In a preferred embodiment, the fourth layer 13 is configured as an insulating layer, which is particularly preferably an electrical insulating layer made of silicon dioxide. This layer can be produced on the surface of the solar heat absorber 2 by, for example, a dip coating method, in particular a sol-gel method. According to this embodiment, the third layer 12 is configured as a metal titanium layer. In particular, CVD, PVD, or sputtering methods are suitable for attaching these layers on the fourth layer 13. The second layer 11 attached on the third layer 12 is made of titanium dioxide according to the embodiment and can be attached in a corresponding manner. The first layer 10 is finally attached in another processing step which can be driven originally according to the method available for attaching the third layer 12. Here, the first layer 10 is made of platinum according to the embodiment.

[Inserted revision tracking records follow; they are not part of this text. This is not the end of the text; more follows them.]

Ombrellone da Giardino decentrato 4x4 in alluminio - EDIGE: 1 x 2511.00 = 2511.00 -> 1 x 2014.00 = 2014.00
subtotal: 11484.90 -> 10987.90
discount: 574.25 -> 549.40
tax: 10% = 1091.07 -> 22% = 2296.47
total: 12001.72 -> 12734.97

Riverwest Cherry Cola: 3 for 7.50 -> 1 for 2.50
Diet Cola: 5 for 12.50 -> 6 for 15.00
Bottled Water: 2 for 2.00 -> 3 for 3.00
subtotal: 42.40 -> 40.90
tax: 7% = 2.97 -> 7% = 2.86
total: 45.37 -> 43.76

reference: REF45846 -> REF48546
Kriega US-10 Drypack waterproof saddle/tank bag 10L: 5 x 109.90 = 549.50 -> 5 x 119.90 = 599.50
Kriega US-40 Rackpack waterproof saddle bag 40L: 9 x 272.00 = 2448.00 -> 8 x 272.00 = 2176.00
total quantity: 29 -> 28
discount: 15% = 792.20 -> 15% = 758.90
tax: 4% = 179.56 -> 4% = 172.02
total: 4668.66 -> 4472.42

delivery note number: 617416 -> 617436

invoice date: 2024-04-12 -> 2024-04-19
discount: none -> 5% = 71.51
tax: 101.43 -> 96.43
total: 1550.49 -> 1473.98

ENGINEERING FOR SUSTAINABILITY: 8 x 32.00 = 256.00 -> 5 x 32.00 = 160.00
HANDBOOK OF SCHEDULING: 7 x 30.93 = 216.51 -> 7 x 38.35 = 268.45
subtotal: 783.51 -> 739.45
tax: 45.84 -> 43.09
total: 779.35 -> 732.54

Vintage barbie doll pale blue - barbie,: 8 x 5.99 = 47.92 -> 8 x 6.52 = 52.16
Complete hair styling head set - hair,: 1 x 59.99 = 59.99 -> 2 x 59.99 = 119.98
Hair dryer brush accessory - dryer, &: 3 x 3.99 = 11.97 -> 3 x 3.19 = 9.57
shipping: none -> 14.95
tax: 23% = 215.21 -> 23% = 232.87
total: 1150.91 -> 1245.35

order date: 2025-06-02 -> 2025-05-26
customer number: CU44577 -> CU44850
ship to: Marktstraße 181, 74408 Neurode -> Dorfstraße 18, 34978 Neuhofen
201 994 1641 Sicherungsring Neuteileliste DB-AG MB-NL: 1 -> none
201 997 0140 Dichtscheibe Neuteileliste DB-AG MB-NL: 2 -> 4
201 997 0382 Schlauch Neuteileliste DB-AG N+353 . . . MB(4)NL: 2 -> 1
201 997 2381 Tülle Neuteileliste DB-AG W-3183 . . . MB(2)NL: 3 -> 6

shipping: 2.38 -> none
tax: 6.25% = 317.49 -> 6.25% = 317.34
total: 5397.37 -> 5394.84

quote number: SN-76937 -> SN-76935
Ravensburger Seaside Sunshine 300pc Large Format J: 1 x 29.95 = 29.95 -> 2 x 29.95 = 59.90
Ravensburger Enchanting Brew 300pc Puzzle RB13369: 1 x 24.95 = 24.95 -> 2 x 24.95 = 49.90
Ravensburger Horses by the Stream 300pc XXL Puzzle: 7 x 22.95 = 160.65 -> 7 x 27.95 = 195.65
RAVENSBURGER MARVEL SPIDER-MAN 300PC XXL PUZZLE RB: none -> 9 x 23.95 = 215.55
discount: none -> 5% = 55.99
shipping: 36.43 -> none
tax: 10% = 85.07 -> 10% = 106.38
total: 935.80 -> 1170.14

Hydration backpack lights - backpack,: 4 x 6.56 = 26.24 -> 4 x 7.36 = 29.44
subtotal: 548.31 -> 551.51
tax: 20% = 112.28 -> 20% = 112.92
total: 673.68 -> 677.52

If the second layer 11 made of titanium dioxide is now n-doped, when light enters these layers, a large number of hole-electron pairs are generated in these layers, thereby releasing the emitted electrons in order to cause a reduction reaction. Go to layer 10. Residual holes accumulate on the surface of the second layer 11 and oxidize a separate electrolyte component in the exposed area of the groove 15. When water is included in the electrolyte solution, this oxidation produces oxygen and is reduced to hydrogen at the surface of the first layer 10 made of platinum. Here, the junction between the first layer 10 and the second layer 11 attached to each other in the surface area is not a pn junction, that is, a semiconductor-semiconductor junction, but instead a Schottky diode having a metal-semiconductor junction. do. However, like a diode with a pn junction, a Schottky diode has a rectifying characteristic. Schottky diodes, typically shown in corresponding layer arrangements, are indicated by standard switch symbols at the bottom of the figure. According to this embodiment, the layers 10, 11, and 12 have a strip width of about 20 mm.

The total thickness of the layer system consisting of the first layer 10, the second layer 11, and the third layer 12 is about 560 nm according to this embodiment.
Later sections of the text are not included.